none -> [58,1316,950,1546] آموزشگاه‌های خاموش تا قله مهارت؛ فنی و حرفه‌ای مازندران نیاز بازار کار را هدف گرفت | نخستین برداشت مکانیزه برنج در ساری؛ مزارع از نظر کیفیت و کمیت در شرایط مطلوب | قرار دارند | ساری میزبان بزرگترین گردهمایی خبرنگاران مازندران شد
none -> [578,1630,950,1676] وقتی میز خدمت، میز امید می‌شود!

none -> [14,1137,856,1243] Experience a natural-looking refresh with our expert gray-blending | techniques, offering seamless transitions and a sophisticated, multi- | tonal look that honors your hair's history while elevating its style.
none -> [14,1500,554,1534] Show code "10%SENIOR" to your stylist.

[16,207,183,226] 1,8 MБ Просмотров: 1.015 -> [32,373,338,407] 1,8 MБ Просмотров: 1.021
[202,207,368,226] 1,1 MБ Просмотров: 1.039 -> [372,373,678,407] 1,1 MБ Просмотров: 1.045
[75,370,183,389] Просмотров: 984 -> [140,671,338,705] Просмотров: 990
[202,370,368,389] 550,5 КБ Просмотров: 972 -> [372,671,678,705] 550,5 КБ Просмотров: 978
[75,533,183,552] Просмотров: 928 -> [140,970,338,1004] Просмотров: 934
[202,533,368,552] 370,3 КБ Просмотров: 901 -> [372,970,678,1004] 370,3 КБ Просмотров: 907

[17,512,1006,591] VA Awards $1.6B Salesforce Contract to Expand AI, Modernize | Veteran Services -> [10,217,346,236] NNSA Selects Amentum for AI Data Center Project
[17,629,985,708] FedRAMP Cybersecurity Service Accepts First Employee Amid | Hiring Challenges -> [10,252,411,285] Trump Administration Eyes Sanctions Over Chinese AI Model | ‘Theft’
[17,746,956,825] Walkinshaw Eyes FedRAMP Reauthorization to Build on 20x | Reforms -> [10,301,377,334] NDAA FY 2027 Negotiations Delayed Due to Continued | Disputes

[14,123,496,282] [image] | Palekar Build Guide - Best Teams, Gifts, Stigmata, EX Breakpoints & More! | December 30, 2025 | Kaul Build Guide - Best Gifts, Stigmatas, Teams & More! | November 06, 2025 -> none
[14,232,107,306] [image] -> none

——————————

Work required: Could you return every line from the entries above in which the string "Просмотров" occurs?

Final answer:
[16,207,183,226] 1,8 MБ Просмотров: 1.015 -> [32,373,338,407] 1,8 MБ Просмотров: 1.021
[202,207,368,226] 1,1 MБ Просмотров: 1.039 -> [372,373,678,407] 1,1 MБ Просмотров: 1.045
[75,370,183,389] Просмотров: 984 -> [140,671,338,705] Просмотров: 990
[202,370,368,389] 550,5 КБ Просмотров: 972 -> [372,671,678,705] 550,5 КБ Просмотров: 978
[75,533,183,552] Просмотров: 928 -> [140,970,338,1004] Просмотров: 934
[202,533,368,552] 370,3 КБ Просмотров: 901 -> [372,970,678,1004] 370,3 КБ Просмотров: 907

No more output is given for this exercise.